Tuesday, May 16, 2006

#19 The Amber Spyglass by Phillip Pullman

Third in the series, obligatory read. This book report does contain SPOILERS.


The Amber Spyglass
by Phillip Pullman
Fantasy
Published: 2000
Finished: 5/15/06


The Subtle Knife introduced us to Will, the brave character from our reality who accidentally kills a man by pushing him down the stairs and then follows a cat into another dimension where he meets Lyra. Lyra and he get the Subtle Knife, which allows Will to cut from dimension to dimension and travel from world to world with ease. They also met a friendly ex-nun scientist who is studying the mysterious Dust particles of consciousness that communicate with Lyra through her Golden Compass, so that she can find out the answer to any question. Amber Spyglass picks up after Lyra has been kidnapped by her unscrupulous and estranged mother, Ms. Coulter, after Will has met his father who is abruptly murdered by a witch. And after their scientist friend has come independently through into another world. The series has been preparing for the ultimate rebellion where an alliance of men and angels and other beings fight against the Authority who is not actually "God" but a very powerful angel ruling as God. That should really be a big finish, shouldn't it?

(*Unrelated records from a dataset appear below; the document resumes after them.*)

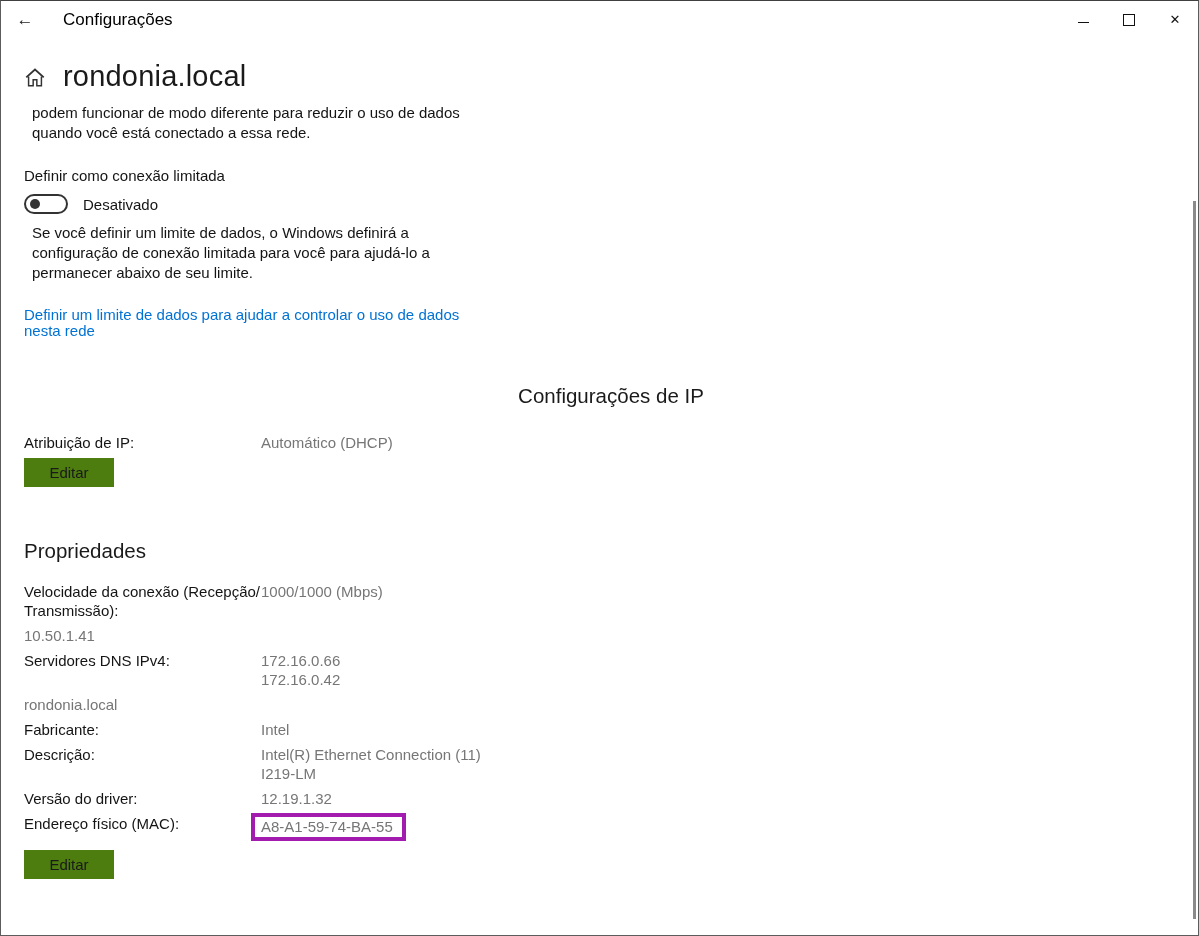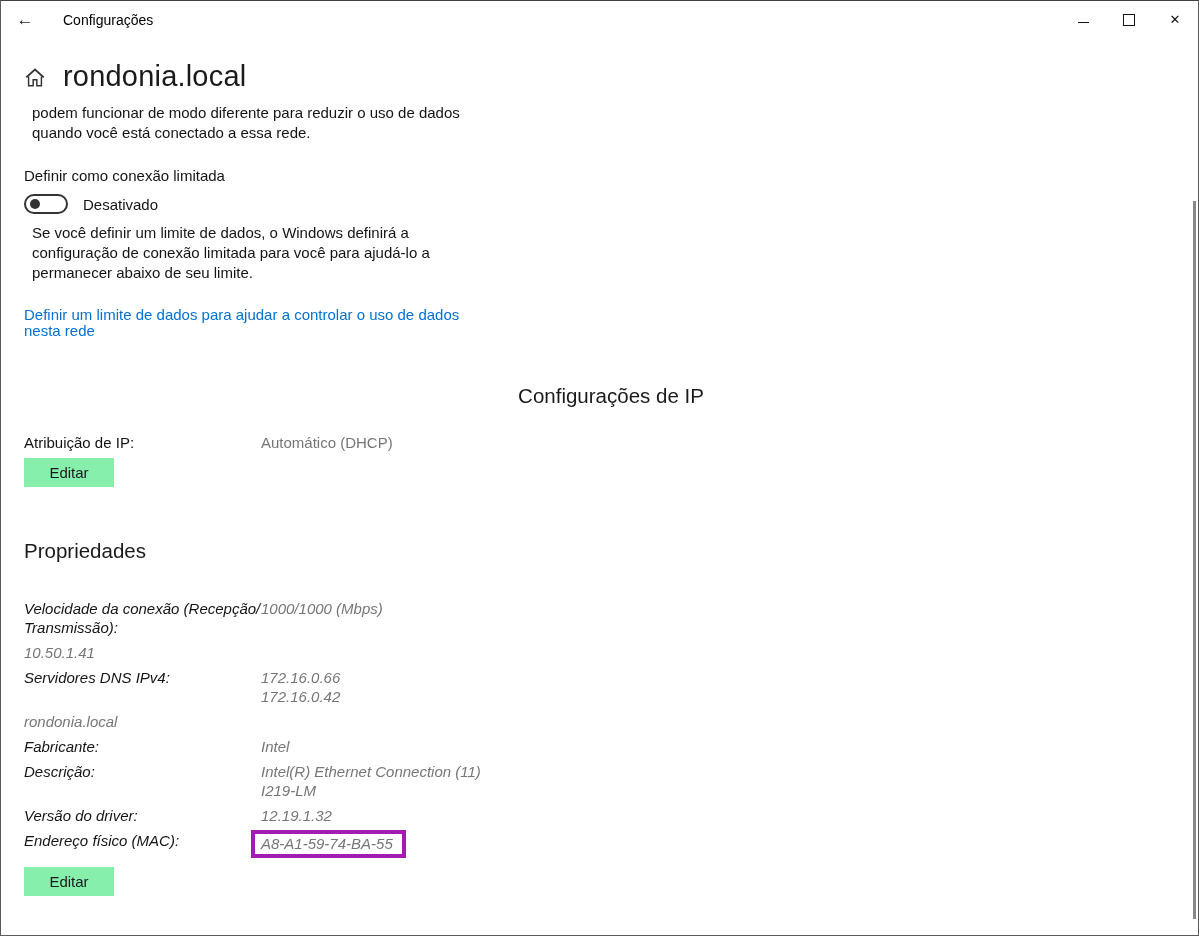--- a/index.html
+++ b/index.html
@@ -25,7 +25,7 @@
   }
   .titlebar-title{
     display:flex;align-items:center;
-    font-size:14px;color:#000;padding-left:14px;
+    font-size:17px;color:#000;padding-left:14px;
   }
   .titlebar-spacer{flex:1;}
   .win-controls{display:flex;}

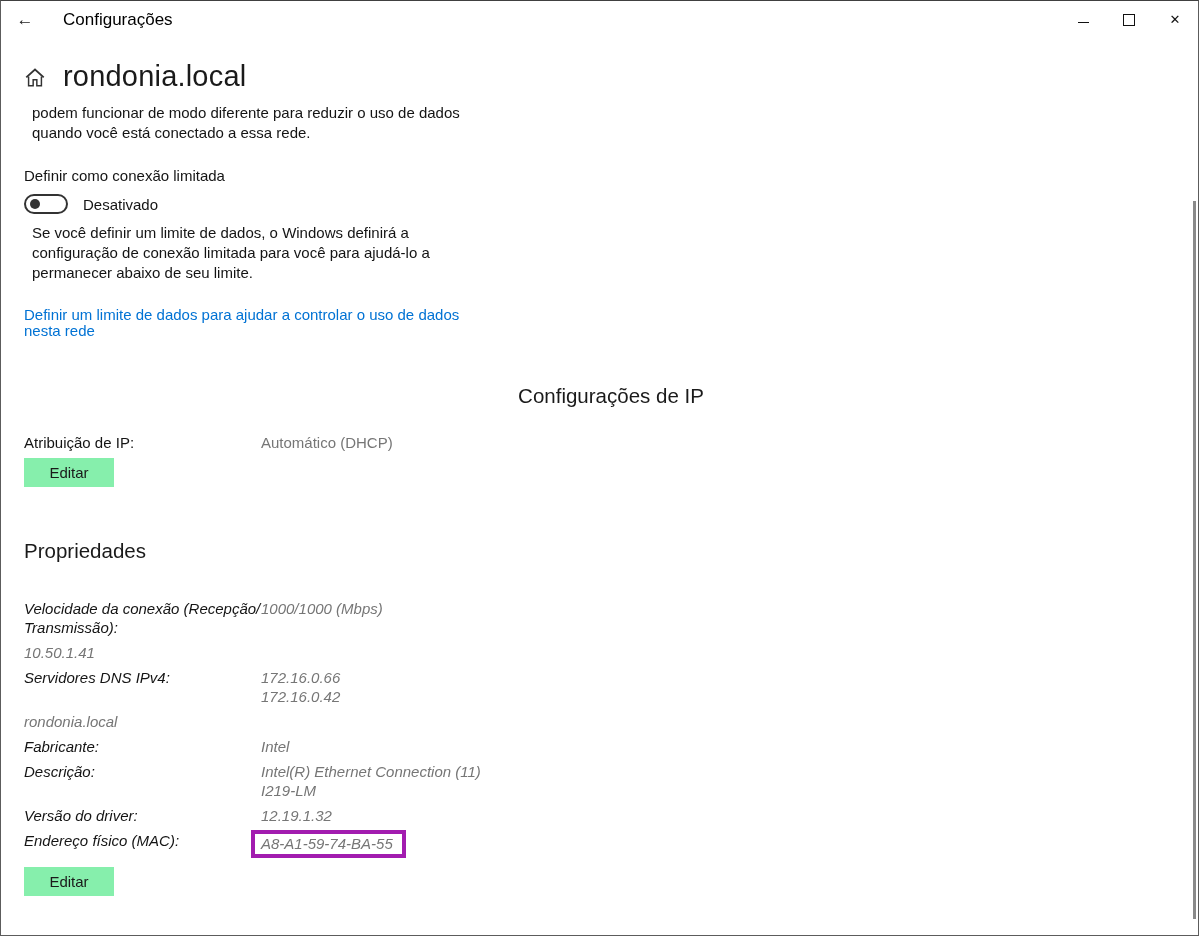--- a/index.html
+++ b/index.html
@@ -78,7 +78,7 @@
   .kv-value{color:#767676;}
   .win-button{
     margin-top:5px;width:90px;height:29px;
-    background:#86efac;border:none;font-family:inherit;
+    background:#4d7c0f;border:none;font-family:inherit;
     font-size:15px;color:#1a1a1a;cursor:pointer;display:flex;
     align-items:center;justify-content:center;
   }

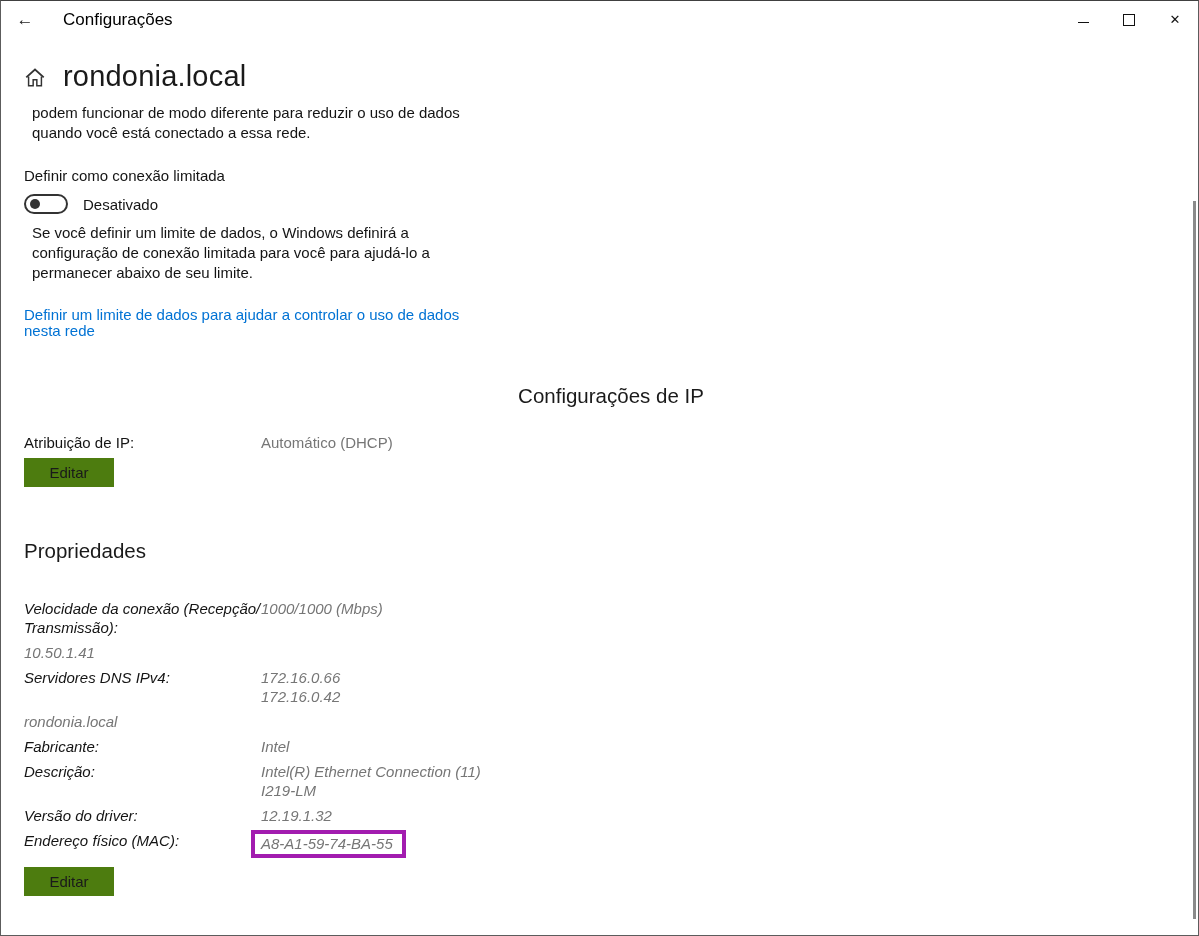--- a/index.html
+++ b/index.html
@@ -83,7 +83,7 @@
     align-items:center;justify-content:center;
   }
   .copy-button{margin-top:8px;}
-  .prop-rows{margin-top:36px;font-style:italic;}
+  .prop-rows{margin-top:19px;}
   .prop-row{
     display:grid;grid-template-columns:237px auto;
     font-size:15px;line-height:19px;margin-bottom:6px;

The best moments of Amber Spyglass take place in the land of the dead, which is the portion of the hero's journey where Lyra and Will lead all the ghosts out of wherever they are into the real world again so that their atoms can be recycled back into the universe. The worst moments occur throughout the book as Lyra and Will fall in love with each other despite being twelve, and then I think they have sex. But that was left in terrible ambiguity. When I arrived at that point in the book I was reading very quickly and mayhaps I drew one too many conclusions, but I certainly felt sex was implied. Lyra was supposed to be "Eve" and I deduced the tree of knowledge was knowledge in the biblical sense. All I know is I didn't read about no apples, and there weren't no snakes NEITHER.

As a novel, this trilogy lacked strong characters. It was so plot-driven that whenever it stopped to consider the feelings or emotions one of the major characters (especially Ms. Coulter, a conniving and sexy woman whose name begs comparison with a certain modern day zealot) I just didn't know what the heck to make of them. I think the only character I liked even a little bit was the King of the Bears and he was almost not in the third one at all.

The rebellion is given such little address, that I couldn't help but feel it was completely unessential, despite being the central motivation for basically every characters' actions except for Will and Lyra, who didn't seem to care about it at all. I am a little befuddled as to how exactly such a feat was accomplished, you know, from a writing perspective.

In any case, it's over, and I wouldn't mind discussing the book with people. It has merits I am not really mentioning here, but I retract my previous implication that I would be recommending this book to my sisters. There are better books I would like to discuss with them.

1 Comments:

At 5:26 PM, brettish said...

Yeah, I was let down by the third book too. And yes, I believe they did do it.